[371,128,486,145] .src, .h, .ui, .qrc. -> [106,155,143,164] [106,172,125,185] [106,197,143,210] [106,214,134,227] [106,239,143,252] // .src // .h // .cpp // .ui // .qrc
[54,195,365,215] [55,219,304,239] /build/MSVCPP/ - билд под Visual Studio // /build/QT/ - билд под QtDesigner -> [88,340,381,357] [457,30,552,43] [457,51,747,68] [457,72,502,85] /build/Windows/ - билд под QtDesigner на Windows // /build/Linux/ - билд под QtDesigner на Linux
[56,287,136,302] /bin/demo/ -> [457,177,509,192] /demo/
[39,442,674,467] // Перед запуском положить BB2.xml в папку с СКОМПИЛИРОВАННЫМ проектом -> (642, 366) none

...

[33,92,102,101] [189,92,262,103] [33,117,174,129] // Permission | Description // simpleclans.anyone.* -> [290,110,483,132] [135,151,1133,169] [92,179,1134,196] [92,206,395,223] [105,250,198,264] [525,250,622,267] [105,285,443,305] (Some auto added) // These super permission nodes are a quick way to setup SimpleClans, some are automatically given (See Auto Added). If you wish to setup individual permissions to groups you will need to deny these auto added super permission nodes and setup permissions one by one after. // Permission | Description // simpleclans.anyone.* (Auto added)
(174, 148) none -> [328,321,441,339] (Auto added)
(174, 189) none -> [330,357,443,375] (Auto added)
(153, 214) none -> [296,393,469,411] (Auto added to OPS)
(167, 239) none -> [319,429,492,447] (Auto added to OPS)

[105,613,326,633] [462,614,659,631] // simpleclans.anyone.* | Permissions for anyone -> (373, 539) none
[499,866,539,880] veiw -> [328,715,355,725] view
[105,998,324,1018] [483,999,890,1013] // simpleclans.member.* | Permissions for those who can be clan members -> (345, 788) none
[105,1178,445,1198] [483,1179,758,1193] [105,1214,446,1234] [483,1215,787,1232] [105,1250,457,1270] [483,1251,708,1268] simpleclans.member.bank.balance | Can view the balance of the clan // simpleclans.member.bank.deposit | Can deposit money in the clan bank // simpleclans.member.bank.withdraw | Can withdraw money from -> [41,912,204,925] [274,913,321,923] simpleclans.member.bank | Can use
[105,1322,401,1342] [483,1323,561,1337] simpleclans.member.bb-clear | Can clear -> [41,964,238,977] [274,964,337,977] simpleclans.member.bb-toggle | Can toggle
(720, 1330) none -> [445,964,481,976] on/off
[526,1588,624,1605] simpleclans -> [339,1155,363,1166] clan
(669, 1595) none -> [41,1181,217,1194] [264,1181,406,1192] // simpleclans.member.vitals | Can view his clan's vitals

==

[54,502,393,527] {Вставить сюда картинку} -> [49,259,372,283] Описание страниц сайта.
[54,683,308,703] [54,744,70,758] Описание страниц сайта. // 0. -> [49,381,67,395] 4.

**Problem details**
Copy each line of the preceding data that contains the string "Auto".

**Answer section**
[33,92,102,101] [189,92,262,103] [33,117,174,129] // Permission | Description // simpleclans.anyone.* -> [290,110,483,132] [135,151,1133,169] [92,179,1134,196] [92,206,395,223] [105,250,198,264] [525,250,622,267] [105,285,443,305] (Some auto added) // These super permission nodes are a quick way to setup SimpleClans, some are automatically given (See Auto Added). If you wish to setup individual permissions to groups you will need to deny these auto added super permission nodes and setup permissions one by one after. // Permission | Description // simpleclans.anyone.* (Auto added)
(174, 148) none -> [328,321,441,339] (Auto added)
(174, 189) none -> [330,357,443,375] (Auto added)
(153, 214) none -> [296,393,469,411] (Auto added to OPS)
(167, 239) none -> [319,429,492,447] (Auto added to OPS)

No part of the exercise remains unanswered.